§ **Recorded information**:
___
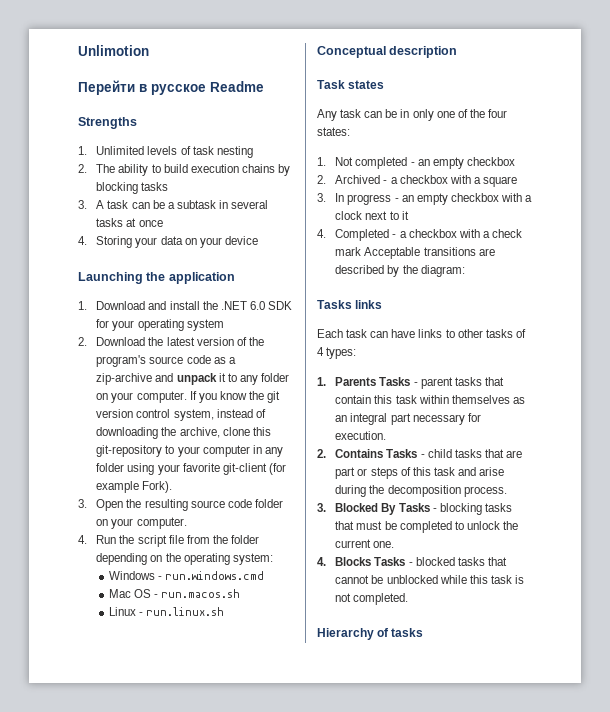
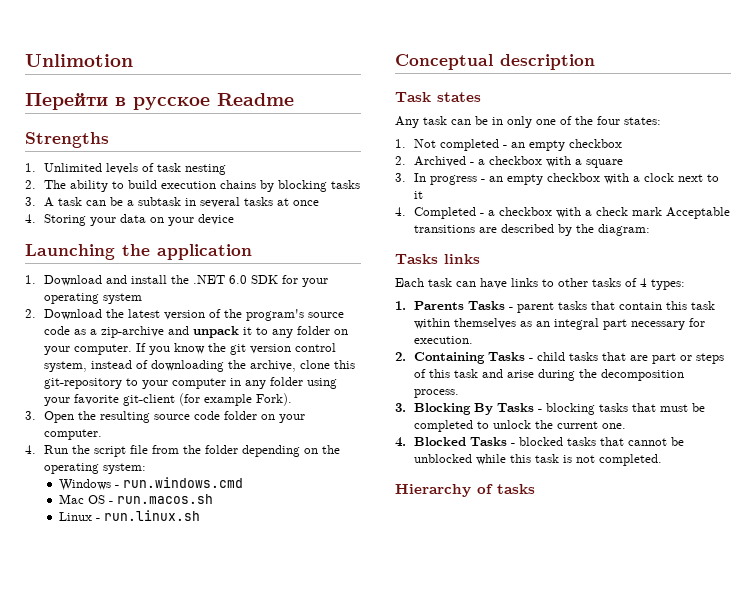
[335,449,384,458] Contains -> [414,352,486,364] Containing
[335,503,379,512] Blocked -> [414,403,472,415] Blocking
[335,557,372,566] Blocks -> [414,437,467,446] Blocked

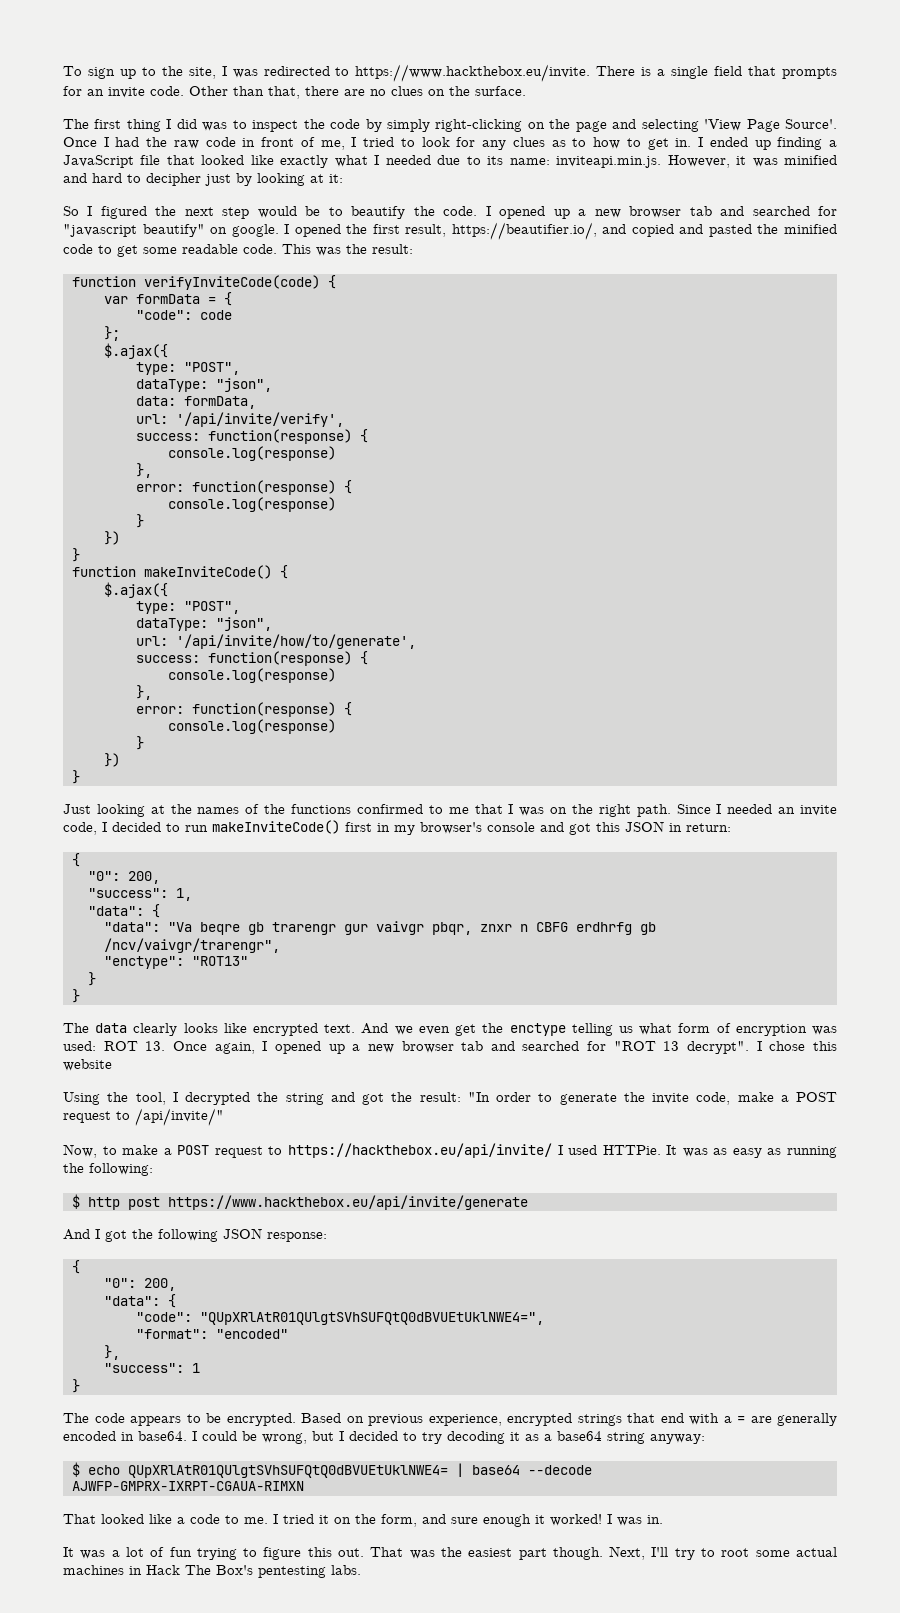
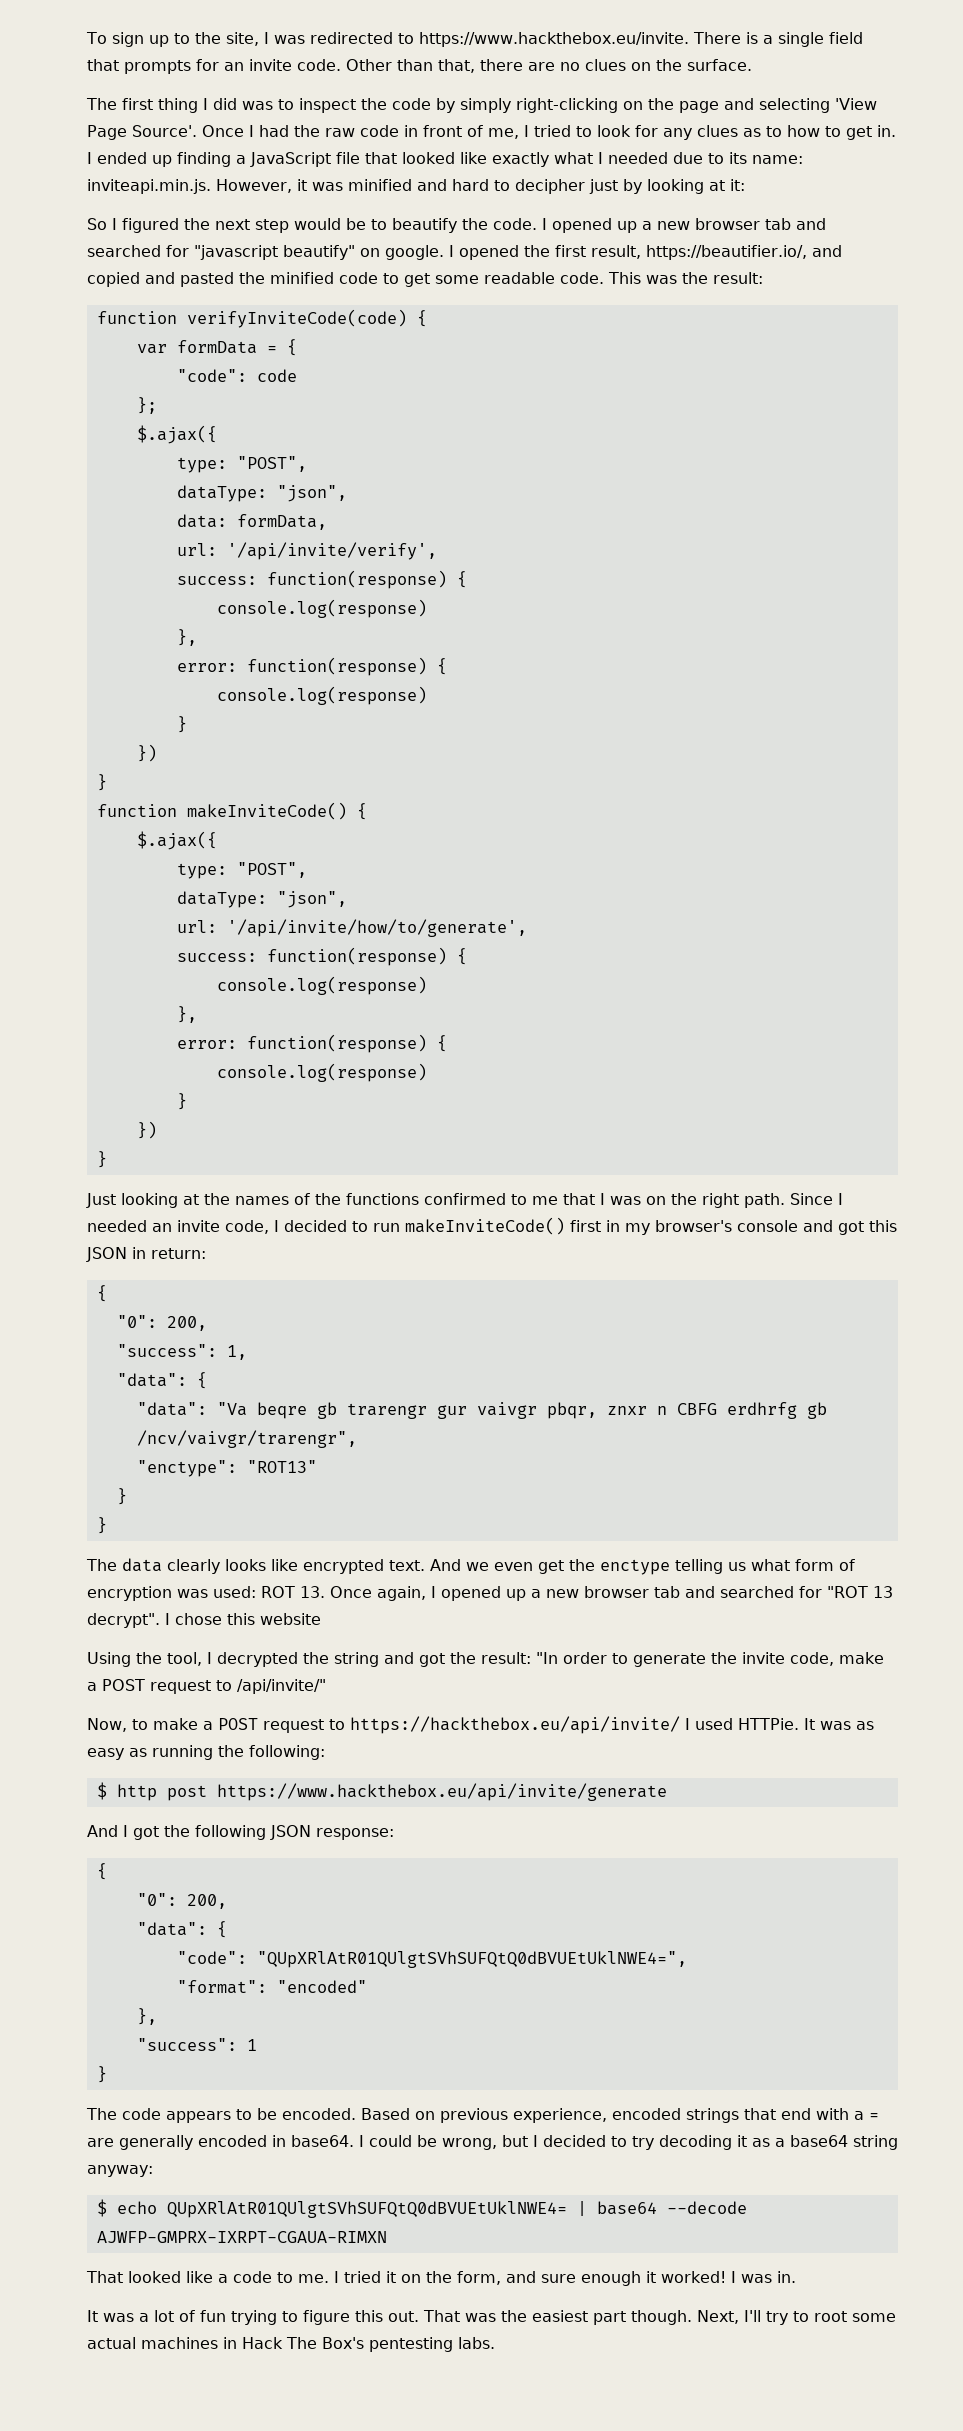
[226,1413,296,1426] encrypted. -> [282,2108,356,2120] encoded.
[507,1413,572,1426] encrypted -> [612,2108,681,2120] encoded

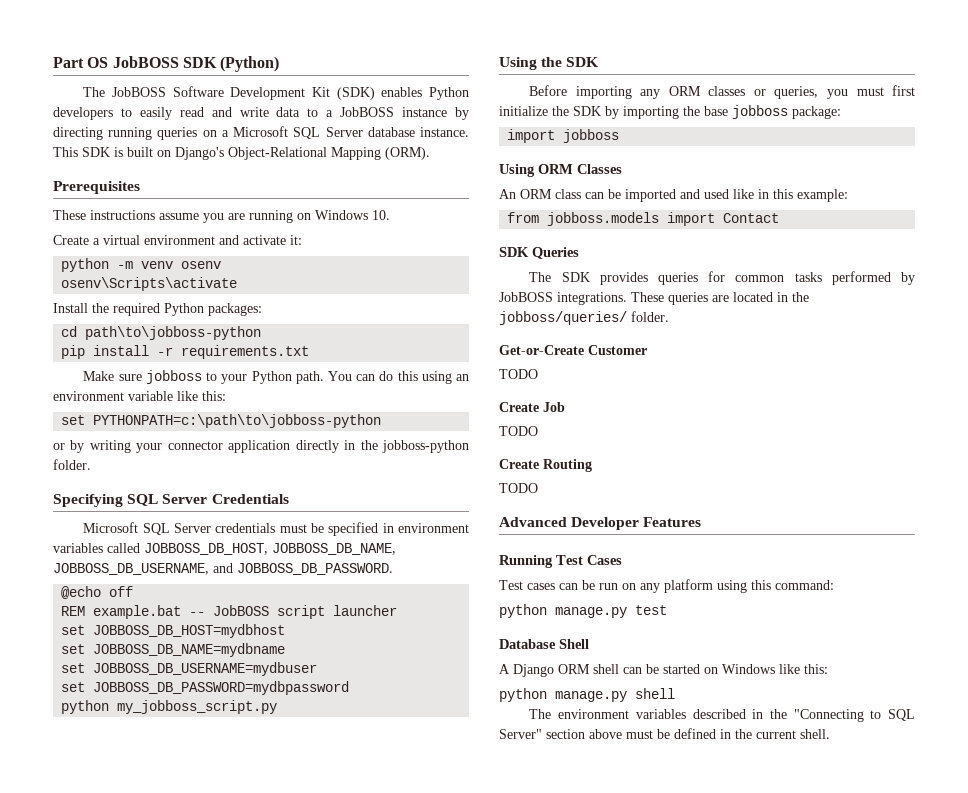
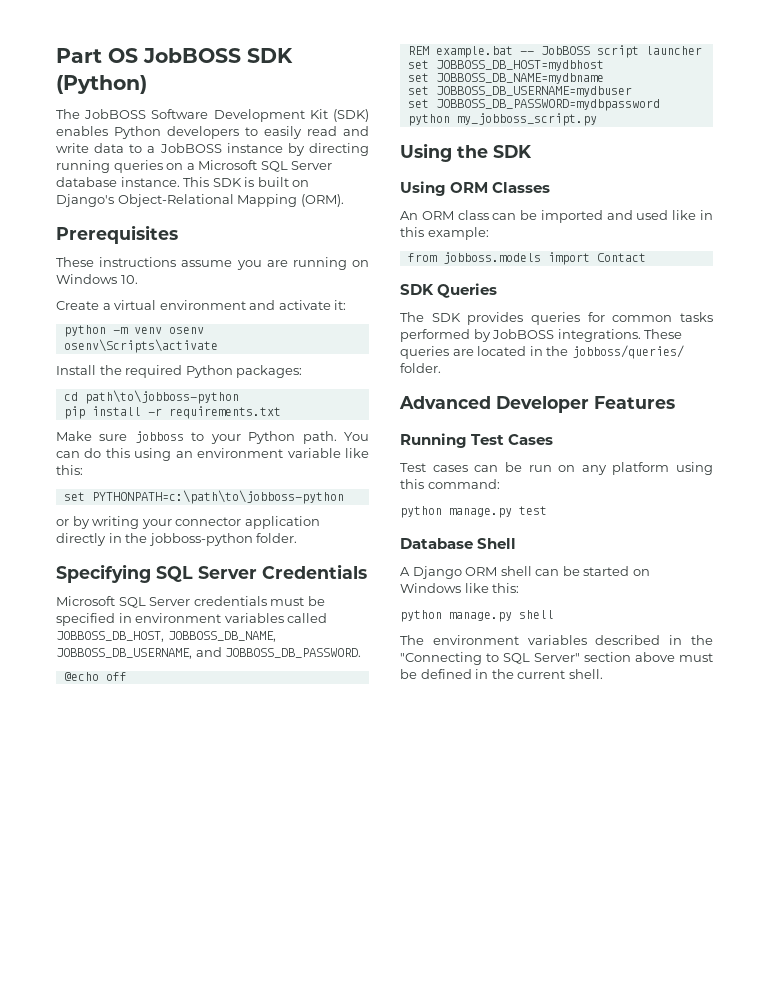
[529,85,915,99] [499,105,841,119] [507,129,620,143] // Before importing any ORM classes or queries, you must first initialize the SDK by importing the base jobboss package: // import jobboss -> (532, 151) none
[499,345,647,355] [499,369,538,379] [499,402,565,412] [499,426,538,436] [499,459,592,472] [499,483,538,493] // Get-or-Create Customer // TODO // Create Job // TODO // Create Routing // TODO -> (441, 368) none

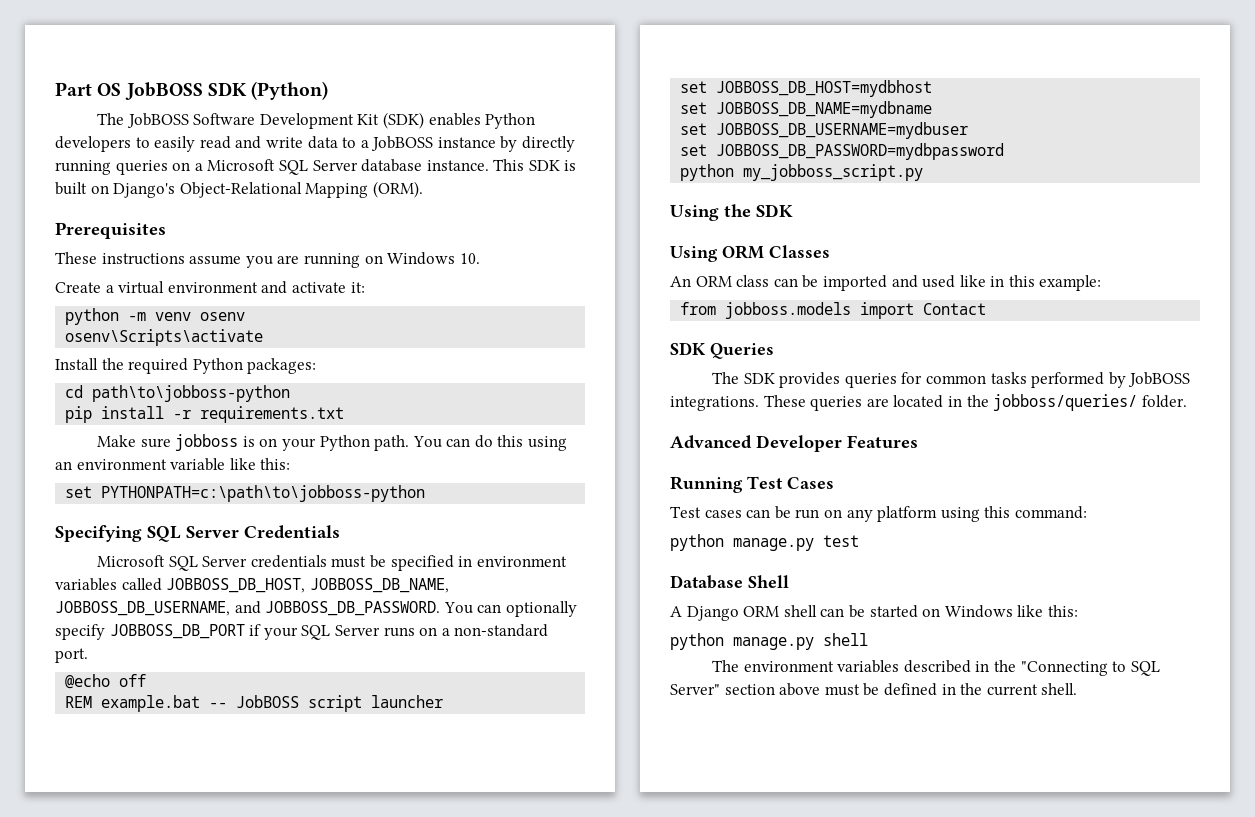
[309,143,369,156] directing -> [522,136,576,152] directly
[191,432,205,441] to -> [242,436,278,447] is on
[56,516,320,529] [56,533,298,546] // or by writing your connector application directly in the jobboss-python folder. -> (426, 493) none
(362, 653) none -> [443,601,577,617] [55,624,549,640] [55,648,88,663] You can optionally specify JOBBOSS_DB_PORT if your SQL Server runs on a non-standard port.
___
Give back all the records as they stand, but with no pictures in the copy.

[335,449,384,458] Contains -> [414,352,486,364] Containing
[335,503,379,512] Blocked -> [414,403,472,415] Blocking
[335,557,372,566] Blocks -> [414,437,467,446] Blocked

[226,1413,296,1426] encrypted. -> [282,2108,356,2120] encoded.
[507,1413,572,1426] encrypted -> [612,2108,681,2120] encoded

[529,85,915,99] [499,105,841,119] [507,129,620,143] // Before importing any ORM classes or queries, you must first initialize the SDK by importing the base jobboss package: // import jobboss -> (532, 151) none
[499,345,647,355] [499,369,538,379] [499,402,565,412] [499,426,538,436] [499,459,592,472] [499,483,538,493] // Get-or-Create Customer // TODO // Create Job // TODO // Create Routing // TODO -> (441, 368) none

[309,143,369,156] directing -> [522,136,576,152] directly
[191,432,205,441] to -> [242,436,278,447] is on
[56,516,320,529] [56,533,298,546] // or by writing your connector application directly in the jobboss-python folder. -> (426, 493) none
(362, 653) none -> [443,601,577,617] [55,624,549,640] [55,648,88,663] You can optionally specify JOBBOSS_DB_PORT if your SQL Server runs on a non-standard port.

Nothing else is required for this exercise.